━━ Data in this exercise
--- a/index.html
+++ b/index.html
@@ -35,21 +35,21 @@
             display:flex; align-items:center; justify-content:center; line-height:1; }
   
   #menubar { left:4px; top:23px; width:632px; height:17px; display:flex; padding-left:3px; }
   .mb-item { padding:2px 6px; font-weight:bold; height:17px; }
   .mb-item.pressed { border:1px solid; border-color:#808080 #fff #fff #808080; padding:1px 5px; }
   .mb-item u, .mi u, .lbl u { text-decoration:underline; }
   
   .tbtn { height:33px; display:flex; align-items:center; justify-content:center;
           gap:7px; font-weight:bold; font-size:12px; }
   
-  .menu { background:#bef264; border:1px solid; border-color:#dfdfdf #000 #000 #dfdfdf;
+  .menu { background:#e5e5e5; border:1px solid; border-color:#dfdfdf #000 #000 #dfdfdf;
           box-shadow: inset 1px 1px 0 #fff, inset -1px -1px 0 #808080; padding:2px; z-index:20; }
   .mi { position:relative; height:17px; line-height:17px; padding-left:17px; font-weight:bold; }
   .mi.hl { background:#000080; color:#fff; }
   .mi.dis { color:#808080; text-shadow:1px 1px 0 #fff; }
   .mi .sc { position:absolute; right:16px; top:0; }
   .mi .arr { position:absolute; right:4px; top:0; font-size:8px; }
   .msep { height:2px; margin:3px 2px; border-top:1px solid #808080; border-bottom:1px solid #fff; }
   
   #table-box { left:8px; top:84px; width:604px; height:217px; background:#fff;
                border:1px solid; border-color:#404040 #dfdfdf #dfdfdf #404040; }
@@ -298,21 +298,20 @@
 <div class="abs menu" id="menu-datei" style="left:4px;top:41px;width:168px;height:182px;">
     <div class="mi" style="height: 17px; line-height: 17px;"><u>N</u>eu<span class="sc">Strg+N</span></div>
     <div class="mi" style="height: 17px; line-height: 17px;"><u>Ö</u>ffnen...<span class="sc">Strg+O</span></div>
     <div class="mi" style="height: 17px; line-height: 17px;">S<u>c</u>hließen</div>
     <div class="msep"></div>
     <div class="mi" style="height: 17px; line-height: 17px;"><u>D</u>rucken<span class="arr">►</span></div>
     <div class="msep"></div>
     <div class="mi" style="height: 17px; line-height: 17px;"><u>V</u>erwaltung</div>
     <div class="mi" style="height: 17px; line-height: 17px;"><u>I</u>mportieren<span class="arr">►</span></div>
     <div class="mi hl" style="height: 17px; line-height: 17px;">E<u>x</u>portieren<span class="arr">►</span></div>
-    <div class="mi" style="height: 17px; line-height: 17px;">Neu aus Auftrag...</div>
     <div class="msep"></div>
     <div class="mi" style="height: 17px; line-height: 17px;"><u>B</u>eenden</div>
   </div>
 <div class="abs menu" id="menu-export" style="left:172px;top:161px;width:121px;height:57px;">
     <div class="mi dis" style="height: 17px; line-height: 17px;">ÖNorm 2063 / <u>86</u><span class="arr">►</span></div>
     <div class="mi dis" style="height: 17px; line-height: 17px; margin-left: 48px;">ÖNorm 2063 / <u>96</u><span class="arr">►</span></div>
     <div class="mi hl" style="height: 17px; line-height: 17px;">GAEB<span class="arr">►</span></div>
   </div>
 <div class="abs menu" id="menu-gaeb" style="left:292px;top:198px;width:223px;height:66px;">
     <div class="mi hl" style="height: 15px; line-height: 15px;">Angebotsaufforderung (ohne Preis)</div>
━━━━
━━ Data in this exercise
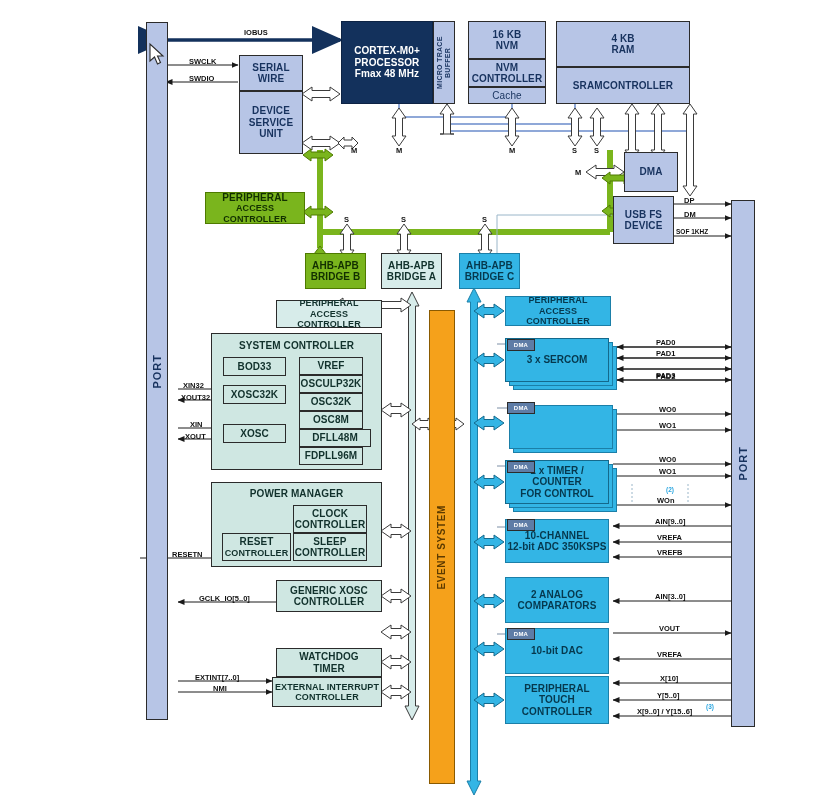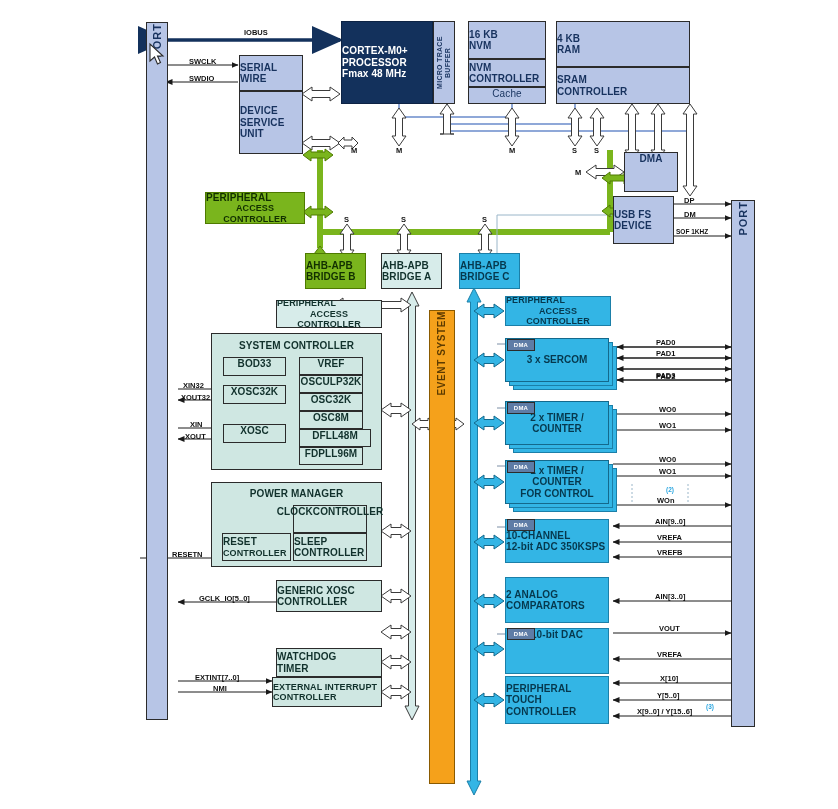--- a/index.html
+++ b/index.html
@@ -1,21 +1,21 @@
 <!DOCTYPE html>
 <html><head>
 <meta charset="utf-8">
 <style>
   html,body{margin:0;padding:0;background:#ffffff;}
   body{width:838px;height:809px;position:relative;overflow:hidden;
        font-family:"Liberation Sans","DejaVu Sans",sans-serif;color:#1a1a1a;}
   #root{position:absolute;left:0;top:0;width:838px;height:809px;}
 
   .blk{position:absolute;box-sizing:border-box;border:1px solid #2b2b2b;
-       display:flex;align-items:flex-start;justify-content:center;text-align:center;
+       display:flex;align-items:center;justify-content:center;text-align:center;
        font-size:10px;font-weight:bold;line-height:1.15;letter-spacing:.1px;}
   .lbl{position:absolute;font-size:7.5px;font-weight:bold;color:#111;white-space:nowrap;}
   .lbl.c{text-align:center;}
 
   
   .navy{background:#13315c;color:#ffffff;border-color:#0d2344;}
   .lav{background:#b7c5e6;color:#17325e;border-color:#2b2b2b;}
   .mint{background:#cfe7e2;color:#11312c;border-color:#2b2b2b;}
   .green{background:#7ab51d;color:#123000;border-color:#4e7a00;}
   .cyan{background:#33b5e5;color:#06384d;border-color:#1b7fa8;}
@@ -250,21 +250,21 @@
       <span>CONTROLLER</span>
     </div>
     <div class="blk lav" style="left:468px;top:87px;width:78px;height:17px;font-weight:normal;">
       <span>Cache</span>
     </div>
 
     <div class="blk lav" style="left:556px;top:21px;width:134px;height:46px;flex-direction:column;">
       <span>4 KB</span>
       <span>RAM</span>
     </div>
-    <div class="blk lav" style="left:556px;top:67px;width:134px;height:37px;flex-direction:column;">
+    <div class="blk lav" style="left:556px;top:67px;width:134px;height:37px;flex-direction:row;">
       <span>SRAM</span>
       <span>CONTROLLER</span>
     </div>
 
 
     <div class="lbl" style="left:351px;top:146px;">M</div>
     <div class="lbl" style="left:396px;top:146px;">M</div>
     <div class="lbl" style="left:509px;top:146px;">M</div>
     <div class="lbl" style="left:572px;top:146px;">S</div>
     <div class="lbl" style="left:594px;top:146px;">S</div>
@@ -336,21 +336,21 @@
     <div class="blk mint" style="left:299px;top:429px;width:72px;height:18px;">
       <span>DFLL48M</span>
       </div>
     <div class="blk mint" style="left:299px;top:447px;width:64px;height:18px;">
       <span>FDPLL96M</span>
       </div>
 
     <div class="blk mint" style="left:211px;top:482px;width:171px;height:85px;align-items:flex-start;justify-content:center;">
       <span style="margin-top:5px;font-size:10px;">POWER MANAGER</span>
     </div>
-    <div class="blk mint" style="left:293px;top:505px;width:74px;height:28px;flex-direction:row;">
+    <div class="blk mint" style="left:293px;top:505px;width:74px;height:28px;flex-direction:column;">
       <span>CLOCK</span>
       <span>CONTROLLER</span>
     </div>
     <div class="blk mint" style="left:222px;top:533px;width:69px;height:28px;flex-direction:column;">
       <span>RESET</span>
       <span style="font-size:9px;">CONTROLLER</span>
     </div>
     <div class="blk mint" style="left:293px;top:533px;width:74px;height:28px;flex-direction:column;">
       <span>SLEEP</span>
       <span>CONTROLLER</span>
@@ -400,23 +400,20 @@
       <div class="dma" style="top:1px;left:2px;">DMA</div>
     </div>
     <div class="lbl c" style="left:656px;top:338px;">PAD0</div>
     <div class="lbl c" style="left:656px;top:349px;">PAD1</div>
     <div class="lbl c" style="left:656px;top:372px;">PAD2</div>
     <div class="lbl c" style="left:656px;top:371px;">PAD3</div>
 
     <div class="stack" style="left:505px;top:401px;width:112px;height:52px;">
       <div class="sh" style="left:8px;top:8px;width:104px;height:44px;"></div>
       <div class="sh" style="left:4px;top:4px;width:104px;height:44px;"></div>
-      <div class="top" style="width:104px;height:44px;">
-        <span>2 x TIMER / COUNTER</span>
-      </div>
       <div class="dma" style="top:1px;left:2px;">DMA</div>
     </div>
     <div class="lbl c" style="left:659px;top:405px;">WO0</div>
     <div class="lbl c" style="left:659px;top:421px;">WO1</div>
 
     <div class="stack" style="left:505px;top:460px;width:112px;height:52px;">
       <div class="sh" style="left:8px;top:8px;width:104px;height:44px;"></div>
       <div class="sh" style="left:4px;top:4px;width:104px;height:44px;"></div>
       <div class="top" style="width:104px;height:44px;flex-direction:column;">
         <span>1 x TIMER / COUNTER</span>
━━━━
- Task
Working from the material above, retype exactly the lines from the one with "<span>SLEEP</span>" through the one with "<span>1 x TIMER / COUNTER</span>", both included, and only those lines.

- Solution for this exercise
       <span>SLEEP</span>
       <span>CONTROLLER</span>
@@ -400,23 +400,20 @@
       <div class="dma" style="top:1px;left:2px;">DMA</div>
     </div>
     <div class="lbl c" style="left:656px;top:338px;">PAD0</div>
     <div class="lbl c" style="left:656px;top:349px;">PAD1</div>
     <div class="lbl c" style="left:656px;top:372px;">PAD2</div>
     <div class="lbl c" style="left:656px;top:371px;">PAD3</div>
 
     <div class="stack" style="left:505px;top:401px;width:112px;height:52px;">
       <div class="sh" style="left:8px;top:8px;width:104px;height:44px;"></div>
       <div class="sh" style="left:4px;top:4px;width:104px;height:44px;"></div>
-      <div class="top" style="width:104px;height:44px;">
-        <span>2 x TIMER / COUNTER</span>
-      </div>
       <div class="dma" style="top:1px;left:2px;">DMA</div>
     </div>
     <div class="lbl c" style="left:659px;top:405px;">WO0</div>
     <div class="lbl c" style="left:659px;top:421px;">WO1</div>
 
     <div class="stack" style="left:505px;top:460px;width:112px;height:52px;">
       <div class="sh" style="left:8px;top:8px;width:104px;height:44px;"></div>
       <div class="sh" style="left:4px;top:4px;width:104px;height:44px;"></div>
       <div class="top" style="width:104px;height:44px;flex-direction:column;">
         <span>1 x TIMER / COUNTER</span>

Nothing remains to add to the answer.